This is the simplest way of finding repeated elements i.e. sorting the array. Here, I use a slower sorting algorithm (Selection Sort) that you might've learnt already. You can improve that. There are other ways, both horrible and better, like mentioned by the others, but there's no point getting into the details as you had to ask for pseudo-code for a simple problem.
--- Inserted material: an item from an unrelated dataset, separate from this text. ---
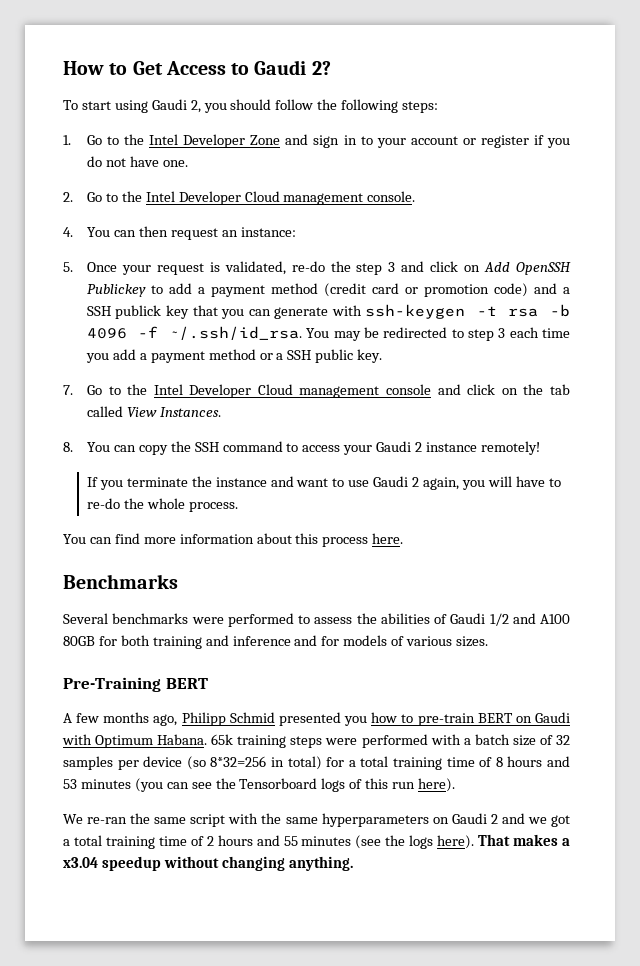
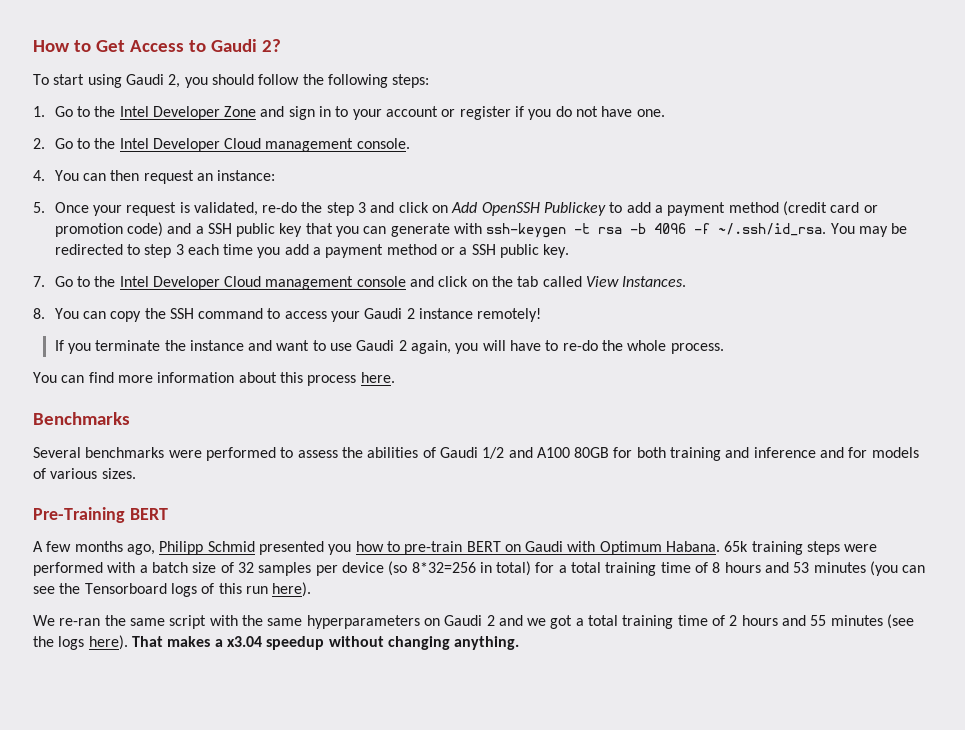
- 5. Once your request is validated, re-do the step 3 and click on Add OpenSSH Publickey to add a payment method (credit card or promotion code) and a SSH publick key that you can generate with ssh-keygen -t rsa -b 4096 -f ~/.ssh/id_rsa. You may be redirected to step 3 each time you add a payment method or a SSH public key.
+ 5. Once your request is validated, re-do the step 3 and click on Add OpenSSH Publickey to add a payment method (credit card or promotion code) and a SSH public key that you can generate with ssh-keygen -t rsa -b 4096 -f ~/.ssh/id_rsa. You may be redirected to step 3 each time you add a payment method or a SSH public key.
If you want to answer without sorting and also have your life made easier, switch to C++, and use STL containers like maps and sets.
Code:
void swap (int& L, int& R) {
int temp = L;
L = R;
R = temp;
}
void sort (int* Array, int Size) {
for (int i = 0; i < Size - 1; ++i) {
int idx = i;
for (int j = i + 1; j < Size; ++j)
if (Array [j] < Array [idx])
idx = j;
swap (Array [idx], Array [i]);
}
}
void printArray (int* Array, int Size) {
for (int i = 0; i < Size; ++i)
printf("%d ", Array [i]);
}
int main() {
// ios::sync_with_stdio(false);
// cin.tie(nullptr); cout.tie(nullptr);
// cout.precision(10);
// cout << fixed;// << boolalpha;
// Sufficiently large array
int Numbers [1000];
int NumberOfElements;
scanf("%d", &NumberOfElements);
assert(NumberOfElements <= 1000);
for (int i = 0; i < NumberOfElements; ++i)
scanf("%d", Numbers + i);
printf("\nThe Array you entered: ");
printArray(Numbers, NumberOfElements);
// The algorithm jimblumberg is talking about that sorts elements
sort(Numbers, NumberOfElements);
printf("\n\nThe sorted Array: ");
printArray(Numbers, NumberOfElements);
printf("\n\nStatistics:\n\n");
// The algorithm that even my 10 year old cousin can come up with and code without pseudo-code
for (int i = 0, j = 0; i < NumberOfElements; ++i) {
int CurrentElementBeingCheckedIfRepeated = Numbers [i];
// The variable Salem is talking about that counts number of duplicates
int RunLength = 1;
for (j = i + 1; j < NumberOfElements; ++j) {
if (Numbers [j] == CurrentElementBeingCheckedIfRepeated)
++RunLength;
else break;
}
i = j - 1;
if (RunLength != 0)
printf("Element %d has %d duplicates\n", CurrentElementBeingCheckedIfRepeated, RunLength);
}
return 0;
}